# WORK REQUIRED
Print each record that follows exactly, leaving the pictures behind.

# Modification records
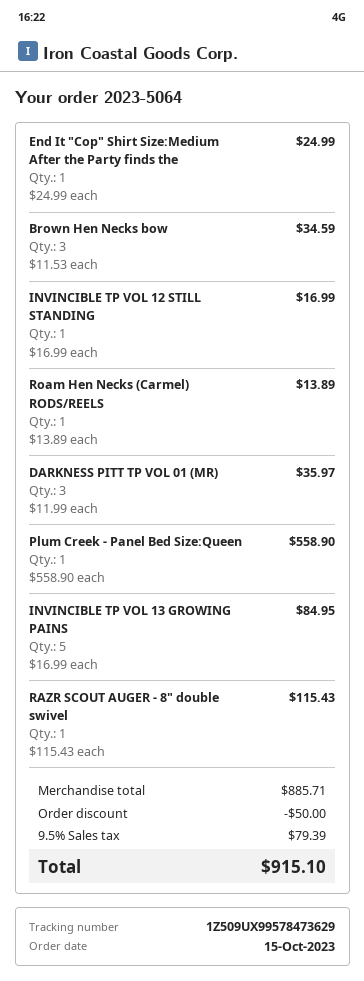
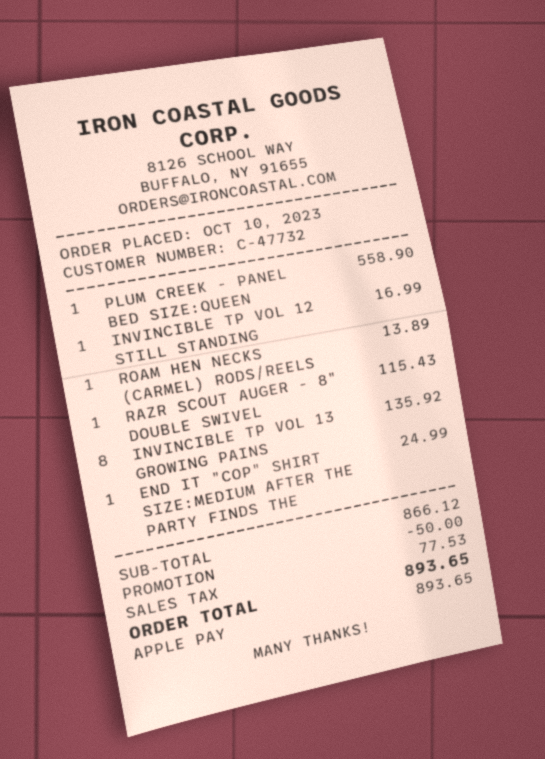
order date: 2023-10-15 -> 2023-10-10
Brown Hen Necks bow: 3 for 34.59 -> none
DARKNESS PITT TP VOL 01 (MR): 3 for 35.97 -> none
INVINCIBLE TP VOL 13 GROWING PAINS: 5 for 84.95 -> 8 for 135.92
subtotal: 885.71 -> 866.12
tax: 79.39 -> 77.53
total: 915.10 -> 893.65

# EXERCISE SOLUTION
order date: 2023-10-15 -> 2023-10-10
Brown Hen Necks bow: 3 for 34.59 -> none
DARKNESS PITT TP VOL 01 (MR): 3 for 35.97 -> none
INVINCIBLE TP VOL 13 GROWING PAINS: 5 for 84.95 -> 8 for 135.92
subtotal: 885.71 -> 866.12
tax: 79.39 -> 77.53
total: 915.10 -> 893.65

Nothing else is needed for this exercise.